[Detected change data]
*** Block opens ***

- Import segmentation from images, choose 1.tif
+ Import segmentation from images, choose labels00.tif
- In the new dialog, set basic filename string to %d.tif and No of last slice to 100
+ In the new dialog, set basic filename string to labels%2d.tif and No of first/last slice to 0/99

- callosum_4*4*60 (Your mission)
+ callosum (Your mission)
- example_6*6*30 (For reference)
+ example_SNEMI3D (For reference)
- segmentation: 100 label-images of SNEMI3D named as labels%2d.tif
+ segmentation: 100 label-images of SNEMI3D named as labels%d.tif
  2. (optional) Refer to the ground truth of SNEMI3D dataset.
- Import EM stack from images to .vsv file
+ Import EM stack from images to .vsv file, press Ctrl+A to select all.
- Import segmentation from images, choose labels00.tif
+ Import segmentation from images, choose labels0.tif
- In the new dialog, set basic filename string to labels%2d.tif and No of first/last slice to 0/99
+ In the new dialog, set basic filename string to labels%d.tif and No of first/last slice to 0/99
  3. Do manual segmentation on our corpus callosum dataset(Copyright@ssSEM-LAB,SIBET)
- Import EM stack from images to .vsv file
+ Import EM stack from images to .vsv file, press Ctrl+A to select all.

*** Block closes ***

**What is needed:** Nothing in the entries above should differ when you return them in full.

**Exercise solution:**
- Import segmentation from images, choose 1.tif
+ Import segmentation from images, choose labels00.tif
- In the new dialog, set basic filename string to %d.tif and No of last slice to 100
+ In the new dialog, set basic filename string to labels%2d.tif and No of first/last slice to 0/99

- callosum_4*4*60 (Your mission)
+ callosum (Your mission)
- example_6*6*30 (For reference)
+ example_SNEMI3D (For reference)
- segmentation: 100 label-images of SNEMI3D named as labels%2d.tif
+ segmentation: 100 label-images of SNEMI3D named as labels%d.tif
  2. (optional) Refer to the ground truth of SNEMI3D dataset.
- Import EM stack from images to .vsv file
+ Import EM stack from images to .vsv file, press Ctrl+A to select all.
- Import segmentation from images, choose labels00.tif
+ Import segmentation from images, choose labels0.tif
- In the new dialog, set basic filename string to labels%2d.tif and No of first/last slice to 0/99
+ In the new dialog, set basic filename string to labels%d.tif and No of first/last slice to 0/99
  3. Do manual segmentation on our corpus callosum dataset(Copyright@ssSEM-LAB,SIBET)
- Import EM stack from images to .vsv file
+ Import EM stack from images to .vsv file, press Ctrl+A to select all.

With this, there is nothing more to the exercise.